What this task involves: Report every line of the records below that contains the word "Costumes".
━━━ Input for this task
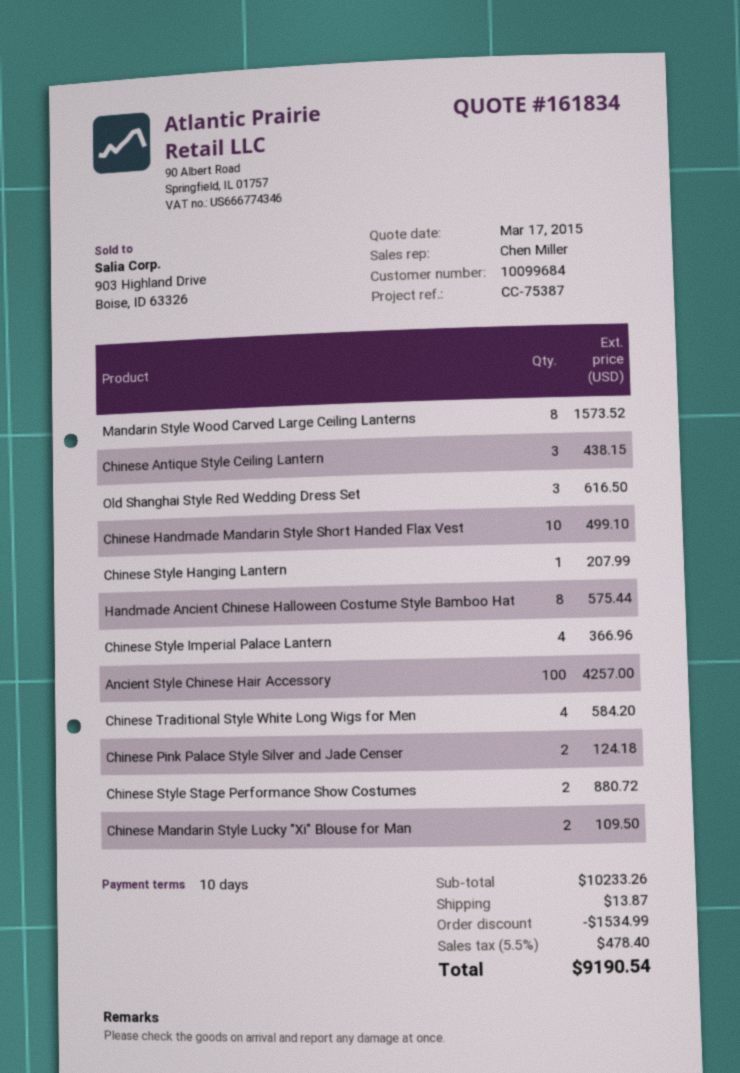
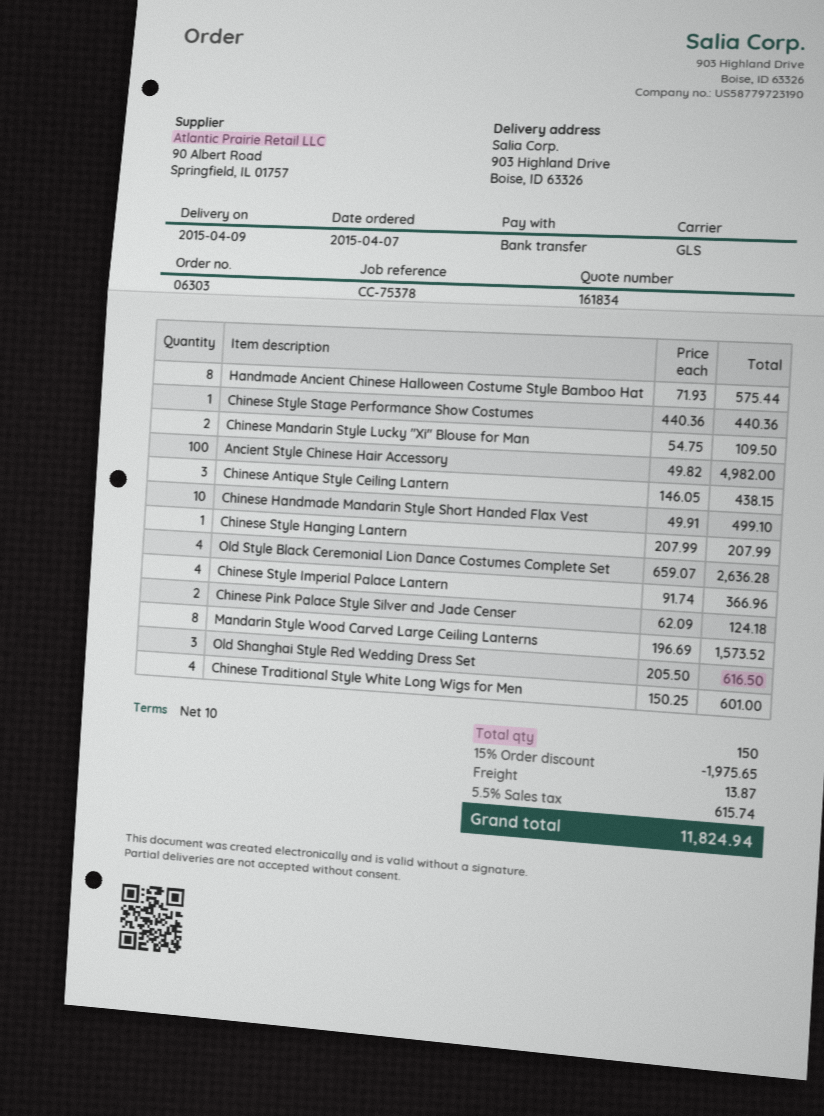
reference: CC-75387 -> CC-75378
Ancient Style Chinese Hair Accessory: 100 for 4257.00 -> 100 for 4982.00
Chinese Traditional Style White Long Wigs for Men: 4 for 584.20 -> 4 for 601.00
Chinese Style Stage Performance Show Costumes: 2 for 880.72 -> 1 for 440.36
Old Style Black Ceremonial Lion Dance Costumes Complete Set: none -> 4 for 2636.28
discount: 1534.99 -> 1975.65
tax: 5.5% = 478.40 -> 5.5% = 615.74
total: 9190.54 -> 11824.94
━━━━━━
Solution for this task:
Chinese Style Stage Performance Show Costumes: 2 for 880.72 -> 1 for 440.36
Old Style Black Ceremonial Lion Dance Costumes Complete Set: none -> 4 for 2636.28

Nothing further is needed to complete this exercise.